▶ Task goal:
Please return only the lines from the one with "not limited to:</span>" through the final line of the data, unchanged, with pictures omitted.

▬▬▬▬▬▬▬▬▬▬

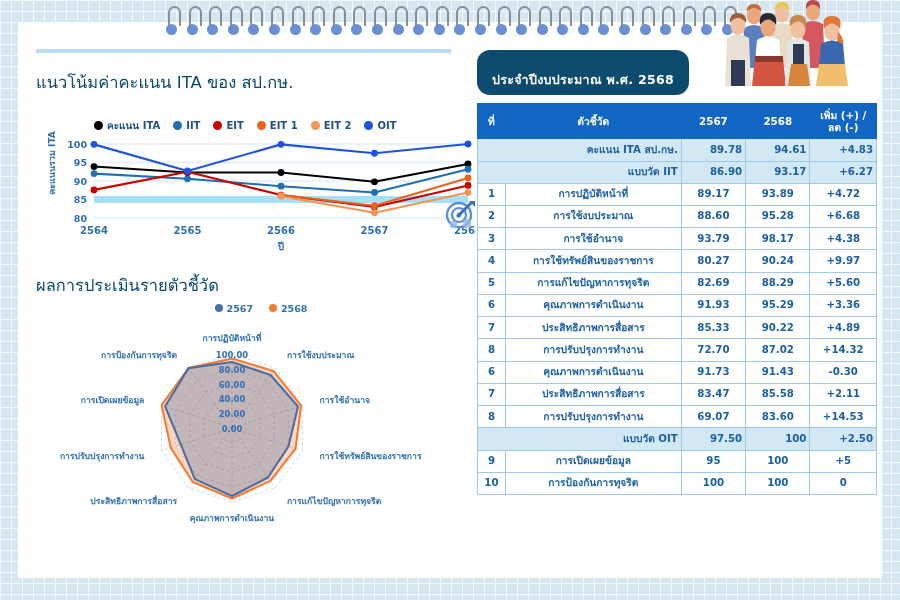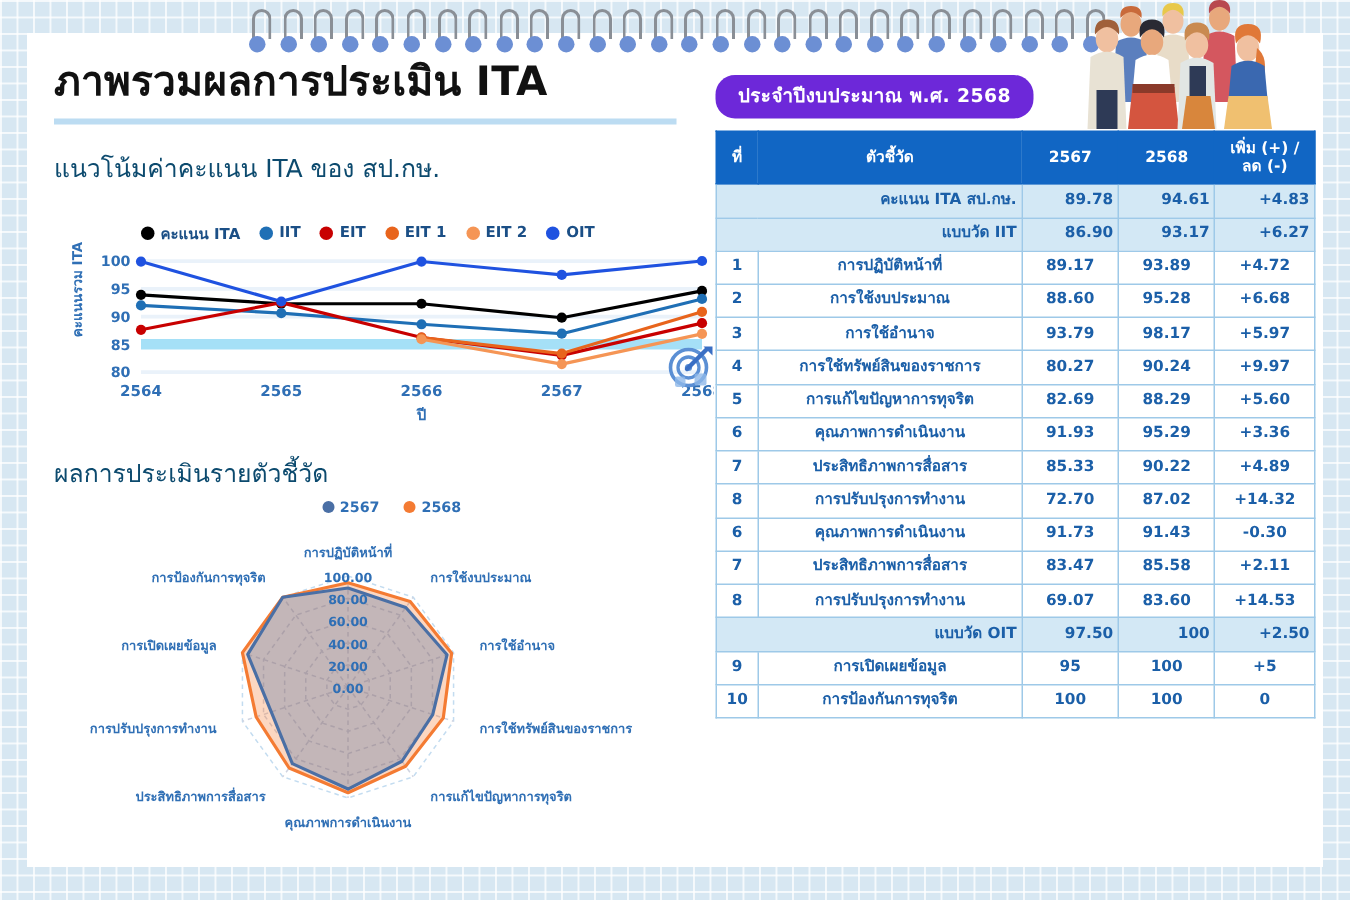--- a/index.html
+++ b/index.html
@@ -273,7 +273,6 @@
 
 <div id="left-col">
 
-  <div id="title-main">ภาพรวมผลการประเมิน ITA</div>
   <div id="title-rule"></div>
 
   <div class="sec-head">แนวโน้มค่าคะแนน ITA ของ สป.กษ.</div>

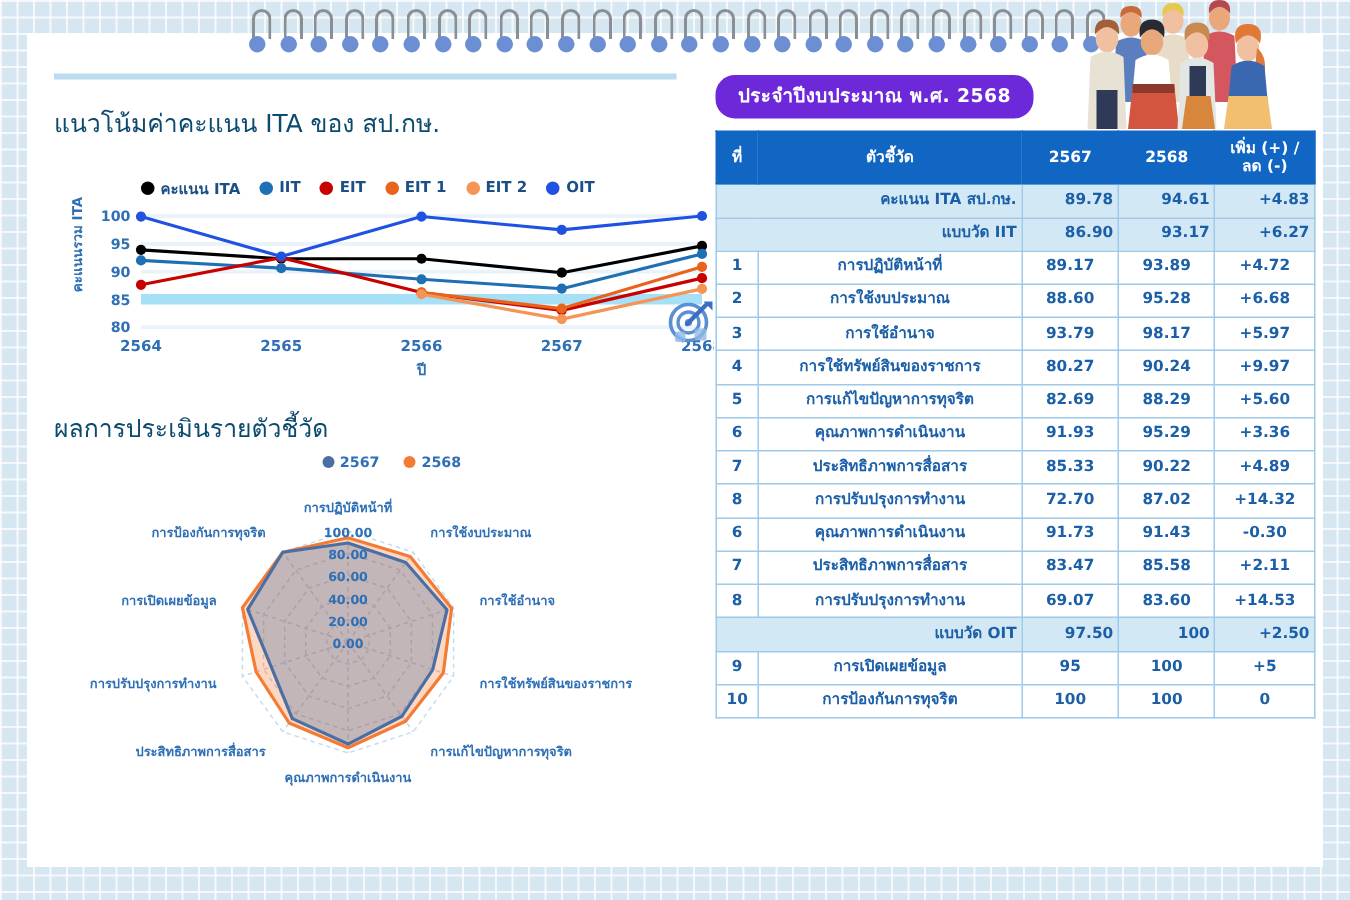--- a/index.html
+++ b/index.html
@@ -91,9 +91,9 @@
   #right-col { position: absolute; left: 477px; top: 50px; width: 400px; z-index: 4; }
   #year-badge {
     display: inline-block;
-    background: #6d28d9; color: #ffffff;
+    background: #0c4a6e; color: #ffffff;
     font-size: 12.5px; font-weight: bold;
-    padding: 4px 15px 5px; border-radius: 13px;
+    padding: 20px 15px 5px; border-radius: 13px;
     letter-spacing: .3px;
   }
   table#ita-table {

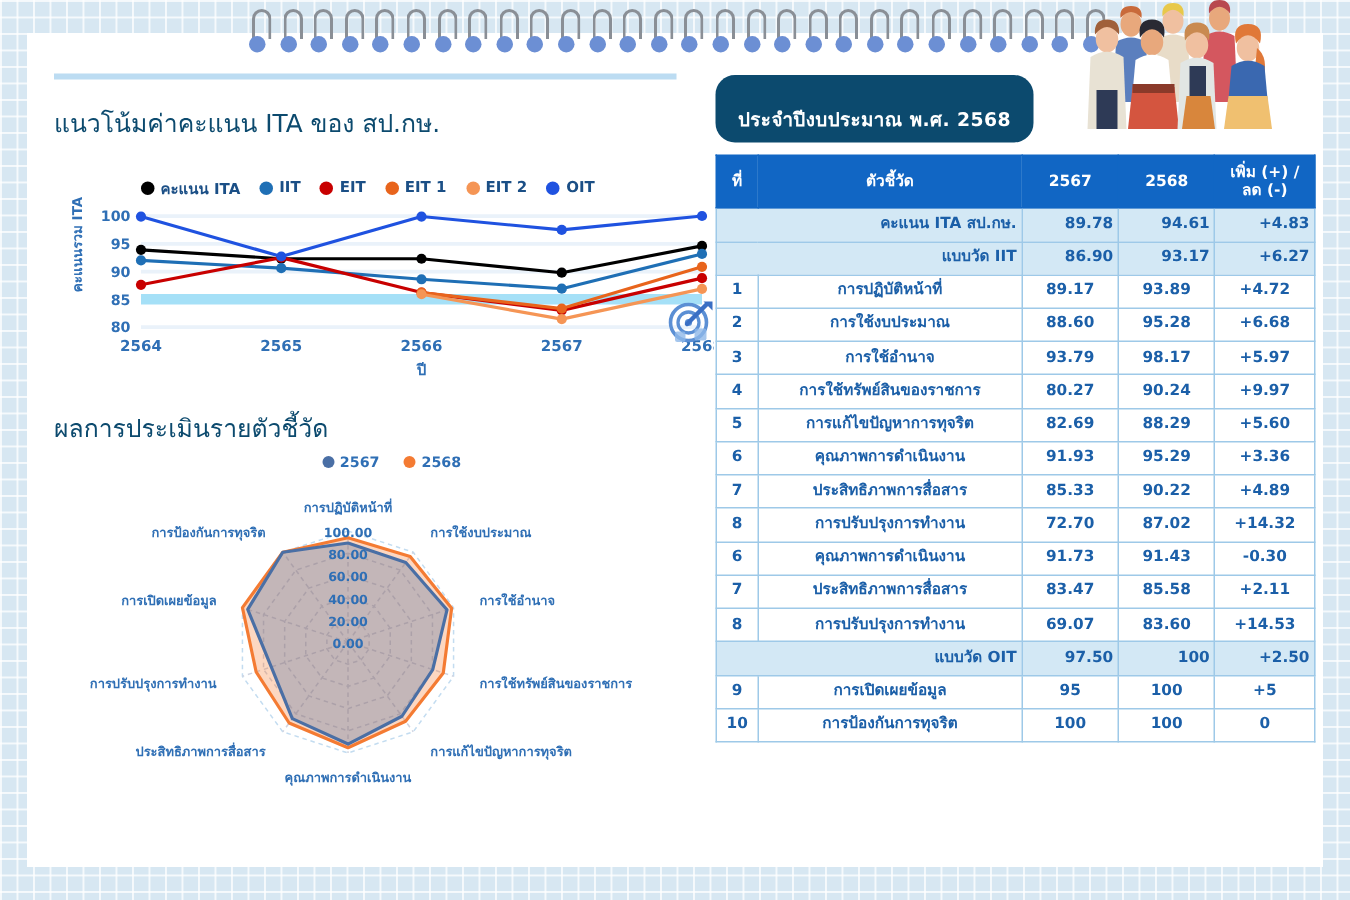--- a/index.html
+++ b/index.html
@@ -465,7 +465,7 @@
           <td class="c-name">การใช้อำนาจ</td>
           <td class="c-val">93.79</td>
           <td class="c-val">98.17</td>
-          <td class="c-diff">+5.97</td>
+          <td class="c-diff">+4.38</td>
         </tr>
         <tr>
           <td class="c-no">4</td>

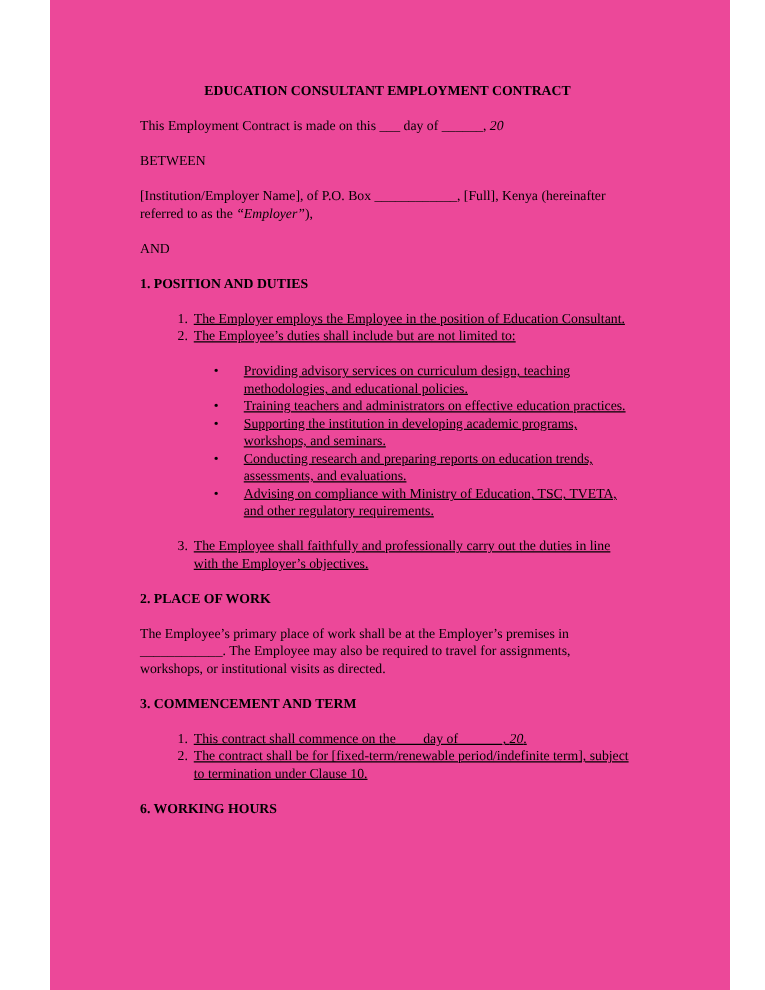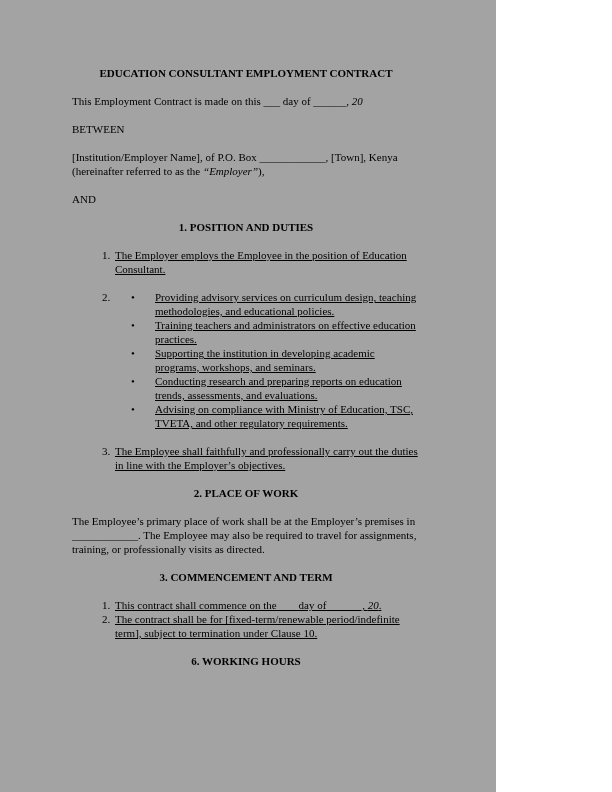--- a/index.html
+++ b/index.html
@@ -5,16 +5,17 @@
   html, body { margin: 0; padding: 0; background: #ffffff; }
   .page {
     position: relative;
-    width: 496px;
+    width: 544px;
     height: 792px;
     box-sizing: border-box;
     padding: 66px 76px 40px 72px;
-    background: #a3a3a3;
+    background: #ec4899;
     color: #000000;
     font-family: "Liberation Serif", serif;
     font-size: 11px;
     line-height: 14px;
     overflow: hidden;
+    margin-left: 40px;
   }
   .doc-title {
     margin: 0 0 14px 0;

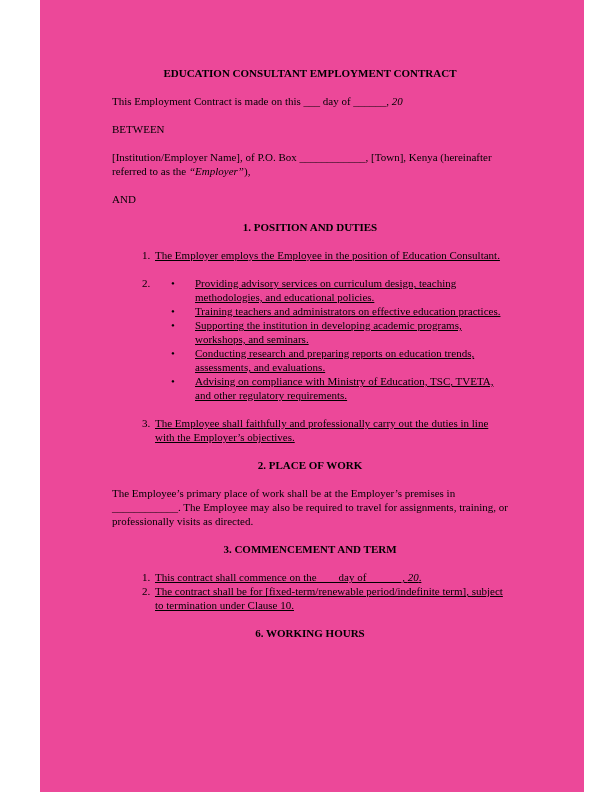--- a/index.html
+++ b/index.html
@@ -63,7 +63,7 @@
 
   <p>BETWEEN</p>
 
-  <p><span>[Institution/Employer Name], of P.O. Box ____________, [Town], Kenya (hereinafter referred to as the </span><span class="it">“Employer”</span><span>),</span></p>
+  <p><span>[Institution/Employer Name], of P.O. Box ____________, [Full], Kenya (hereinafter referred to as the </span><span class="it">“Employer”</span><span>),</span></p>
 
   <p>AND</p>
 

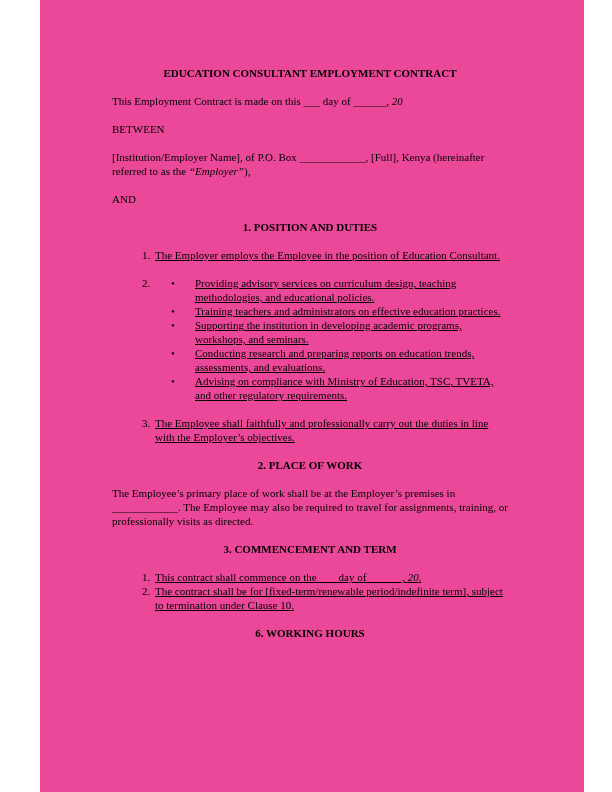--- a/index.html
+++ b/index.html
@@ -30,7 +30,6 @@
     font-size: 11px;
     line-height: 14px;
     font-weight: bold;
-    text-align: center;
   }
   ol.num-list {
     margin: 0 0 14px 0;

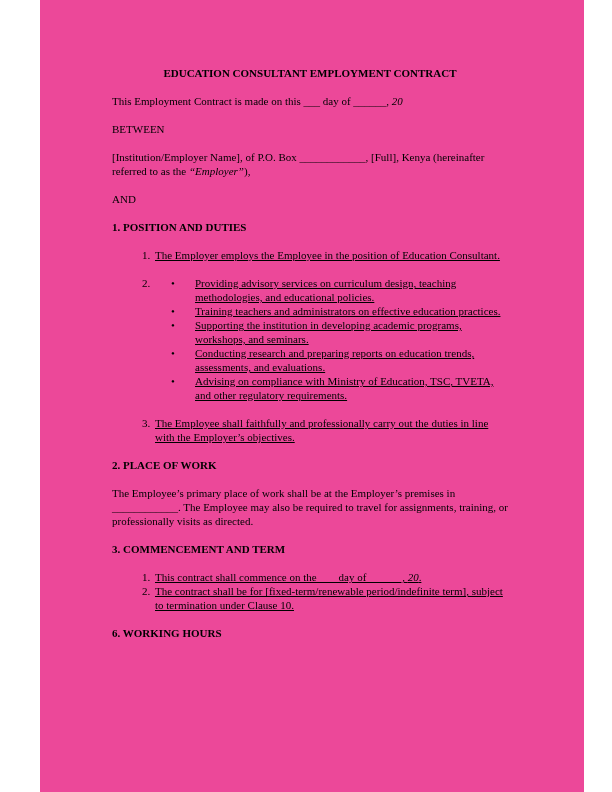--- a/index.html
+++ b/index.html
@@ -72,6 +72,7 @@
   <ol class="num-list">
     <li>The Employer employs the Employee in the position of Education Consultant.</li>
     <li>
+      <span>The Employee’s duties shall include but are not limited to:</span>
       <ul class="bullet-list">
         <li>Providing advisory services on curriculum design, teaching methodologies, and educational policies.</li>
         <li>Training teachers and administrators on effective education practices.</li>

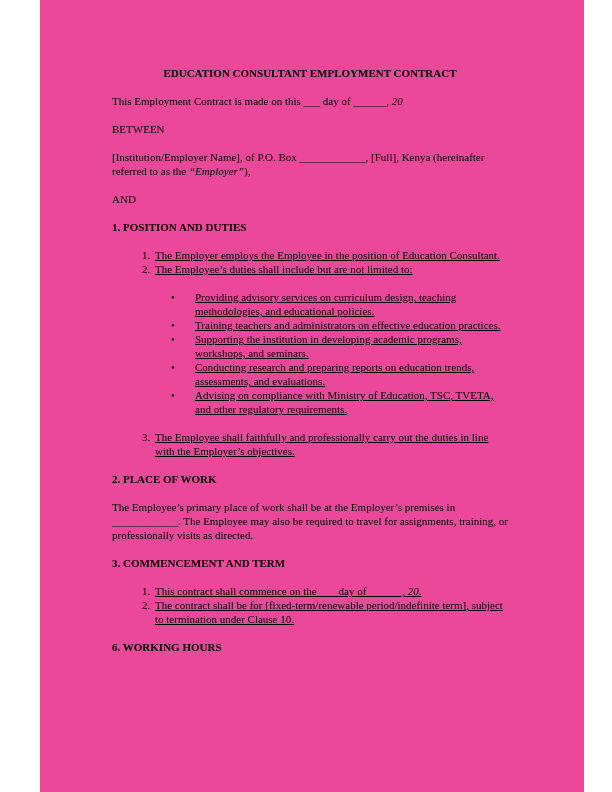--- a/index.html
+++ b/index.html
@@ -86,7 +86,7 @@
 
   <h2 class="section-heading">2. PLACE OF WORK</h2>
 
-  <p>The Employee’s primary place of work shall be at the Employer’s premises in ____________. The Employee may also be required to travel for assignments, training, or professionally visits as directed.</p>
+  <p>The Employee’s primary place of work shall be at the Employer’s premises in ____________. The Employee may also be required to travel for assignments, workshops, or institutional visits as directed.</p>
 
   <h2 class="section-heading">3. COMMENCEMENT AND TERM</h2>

▬▬▬▬▬▬▬▬▬▬

▶ Answer:
+      <span>The Employee’s duties shall include but are not limited to:</span>
       <ul class="bullet-list">
         <li>Providing advisory services on curriculum design, teaching methodologies, and educational policies.</li>
         <li>Training teachers and administrators on effective education practices.</li>

--- a/index.html
+++ b/index.html
@@ -86,7 +86,7 @@
 
   <h2 class="section-heading">2. PLACE OF WORK</h2>
 
-  <p>The Employee’s primary place of work shall be at the Employer’s premises in ____________. The Employee may also be required to travel for assignments, training, or professionally visits as directed.</p>
+  <p>The Employee’s primary place of work shall be at the Employer’s premises in ____________. The Employee may also be required to travel for assignments, workshops, or institutional visits as directed.</p>
 
   <h2 class="section-heading">3. COMMENCEMENT AND TERM</h2>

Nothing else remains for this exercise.